Dataset excerpts
-------------------------

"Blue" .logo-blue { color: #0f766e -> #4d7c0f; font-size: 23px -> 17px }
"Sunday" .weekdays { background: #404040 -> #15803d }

-------------------------

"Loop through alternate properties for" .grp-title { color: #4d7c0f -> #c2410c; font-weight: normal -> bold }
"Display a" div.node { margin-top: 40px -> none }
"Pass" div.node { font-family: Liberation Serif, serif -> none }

-------------------------

Activity
Look above for the line holding "margin-top: 40px ->", then set down exactly that line and every line after it up to and including the line holding "Liberation Serif, serif", with nothing else.

Reply
"Display a" div.node { margin-top: 40px -> none }
"Pass" div.node { font-family: Liberation Serif, serif -> none }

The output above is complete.